Look for "none" in the listing below. Gather each line that contains it.

=== INFORMATION ===

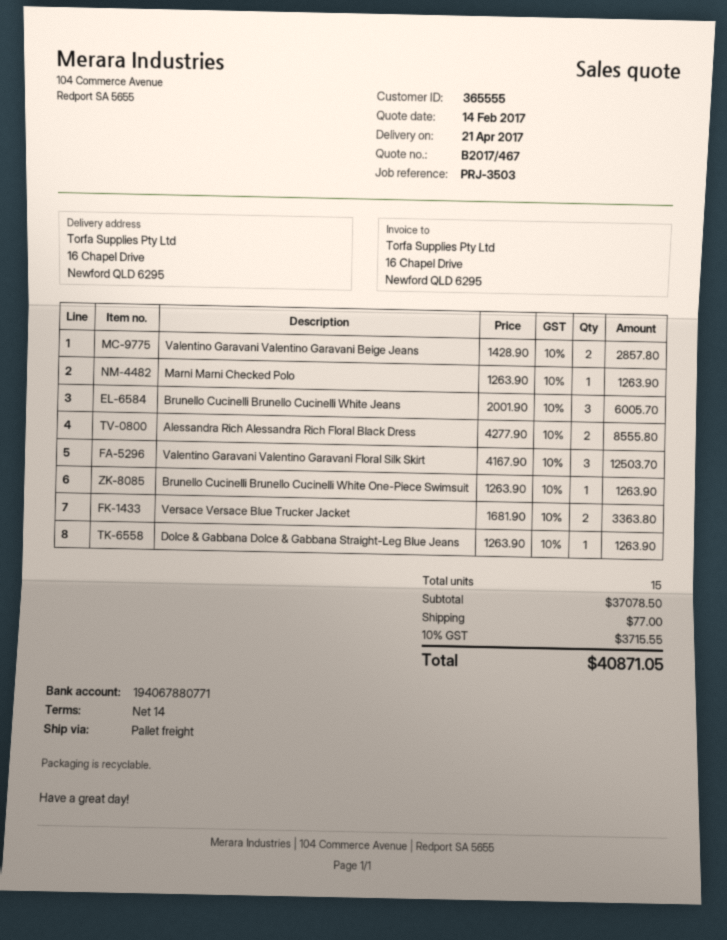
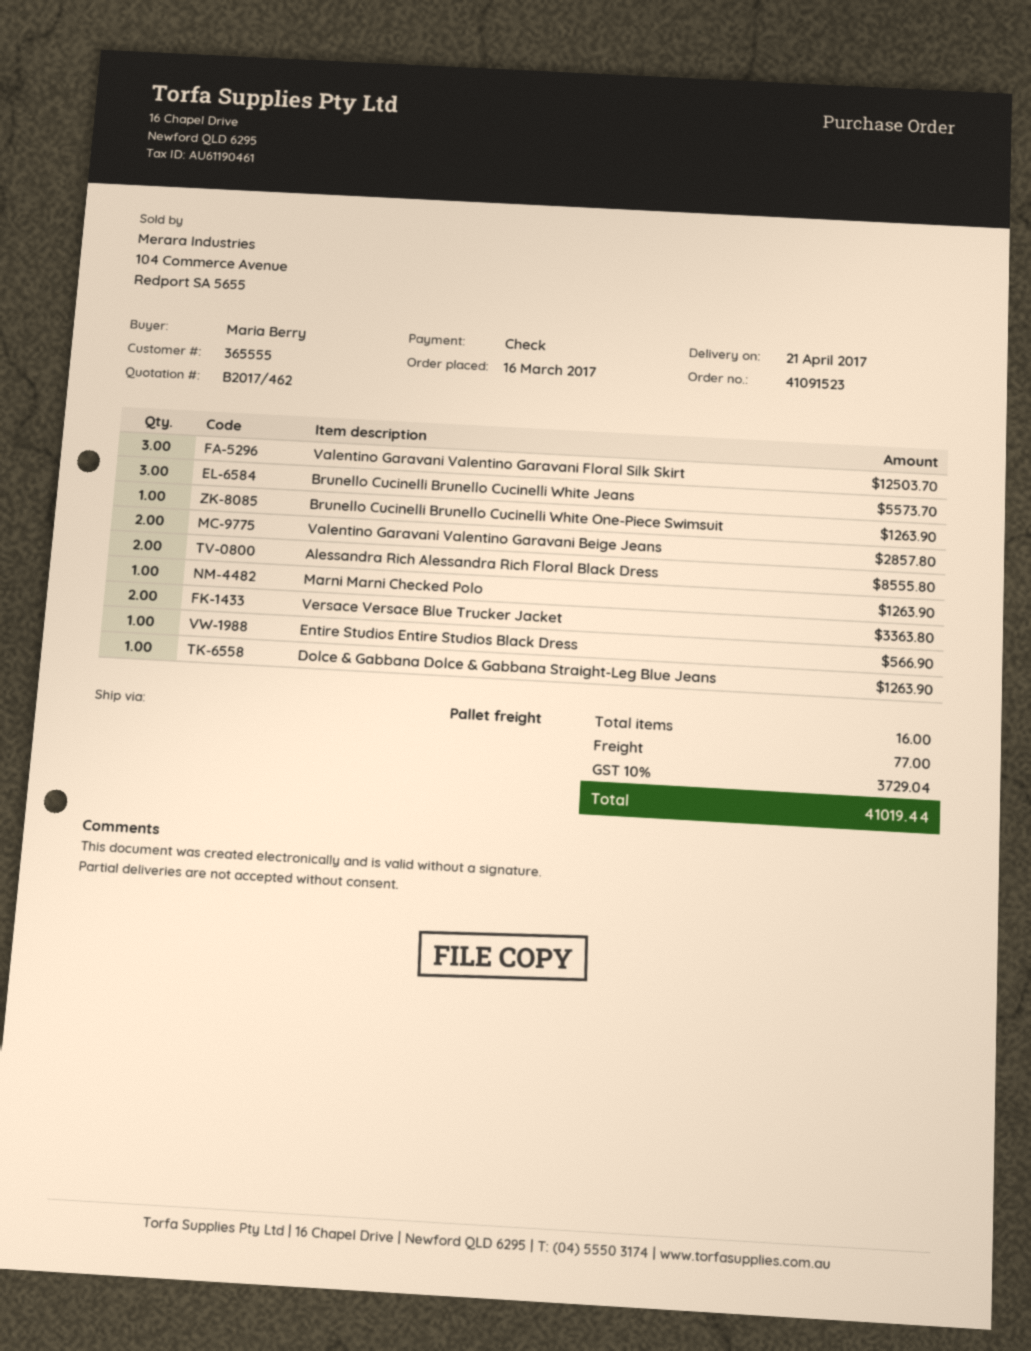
quote number: B2017/467 -> B2017/462
Brunello Cucinelli Brunello Cucinelli White Jeans: 3 for 6005.70 -> 3 for 5573.70
Entire Studios Entire Studios Black Dress: none -> 1 for 566.90
total quantity: 15 -> 16
tax: 10% = 3715.55 -> 10% = 3729.04
total: 40871.05 -> 41019.44

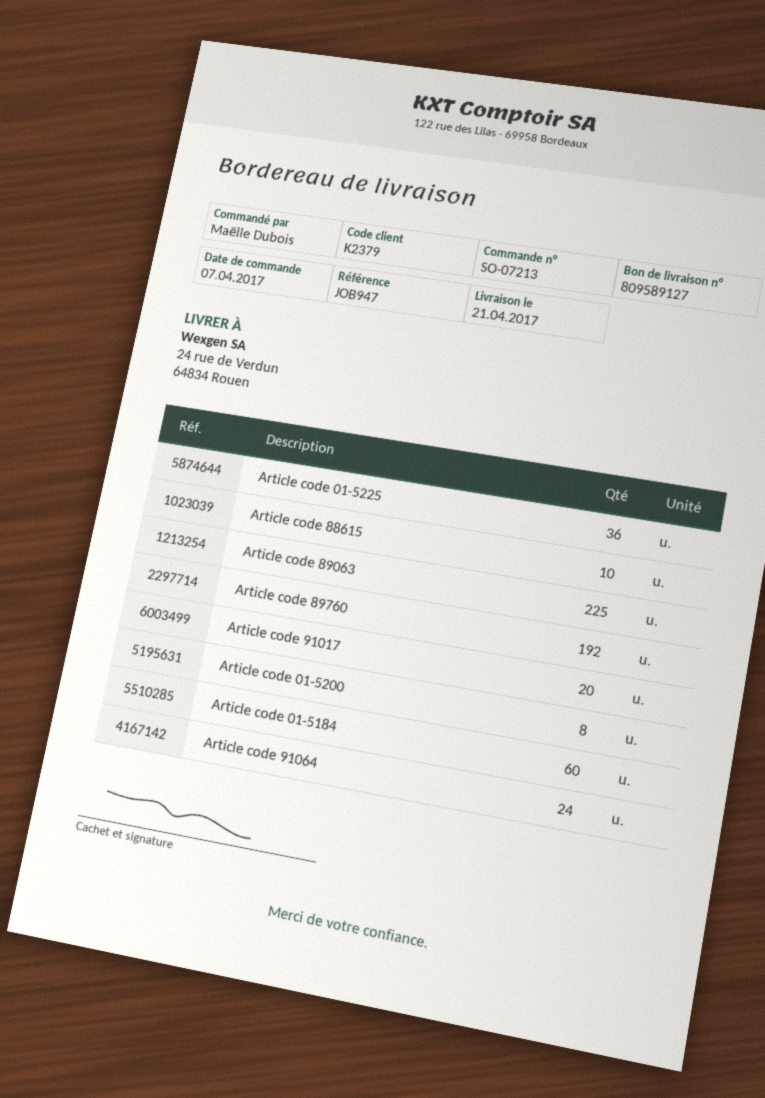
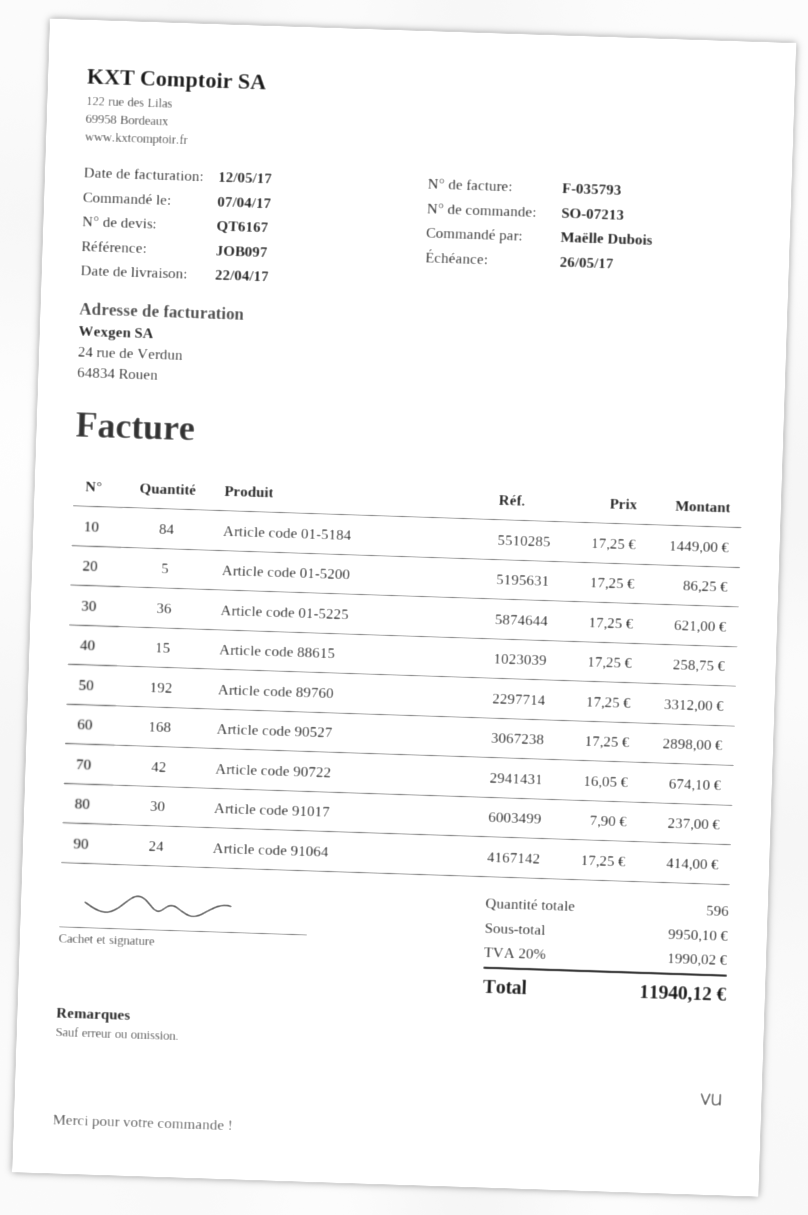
delivery date: 2017-04-21 -> 2017-04-22
reference: JOB947 -> JOB097
Article code 88615: 10 -> 15
Article code 89063: 225 -> none
Article code 91017: 20 -> 30
Article code 01-5200: 8 -> 5
Article code 01-5184: 60 -> 84
Article code 90527: none -> 168
Article code 90722: none -> 42

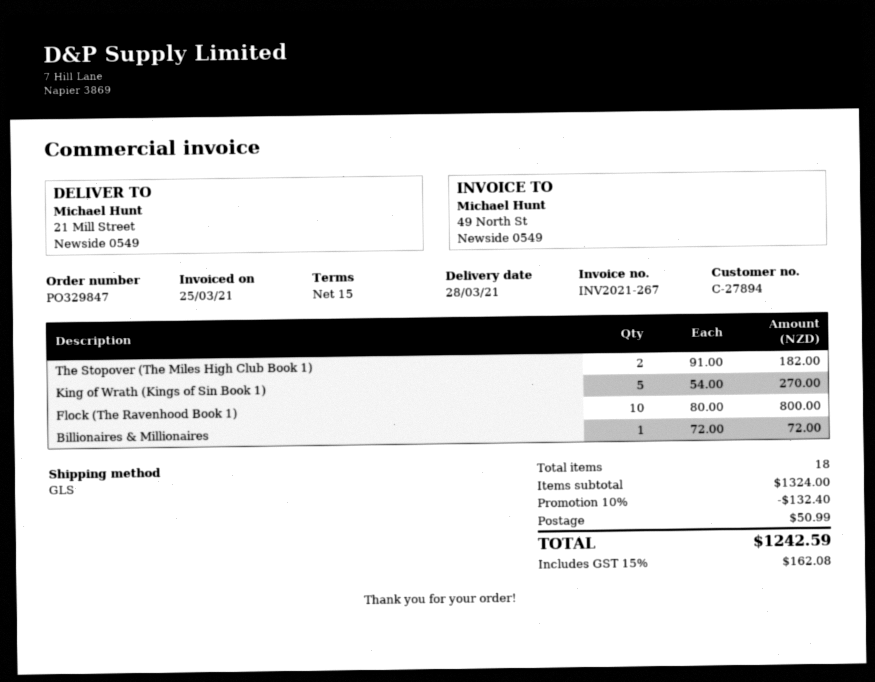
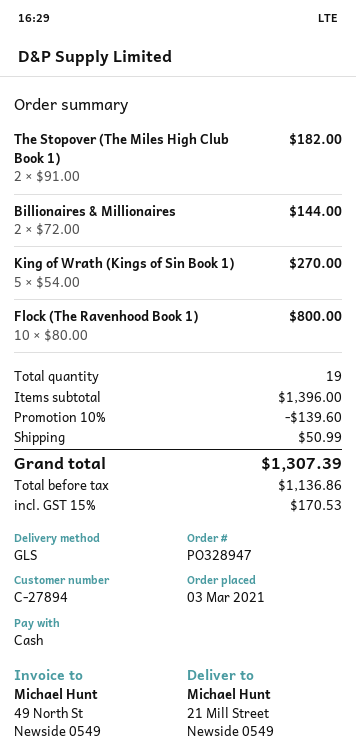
order number: PO329847 -> PO328947
Billionaires & Millionaires: 1 x 72.00 = 72.00 -> 2 x 72.00 = 144.00
total quantity: 18 -> 19
subtotal: 1324.00 -> 1396.00
discount: 10% = 132.40 -> 10% = 139.60
tax: 15% = 162.08 -> 15% = 170.53
total: 1242.59 -> 1307.39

===

*EXPECTED ANSWER*:
Entire Studios Entire Studios Black Dress: none -> 1 for 566.90
Article code 89063: 225 -> none
Article code 90527: none -> 168
Article code 90722: none -> 42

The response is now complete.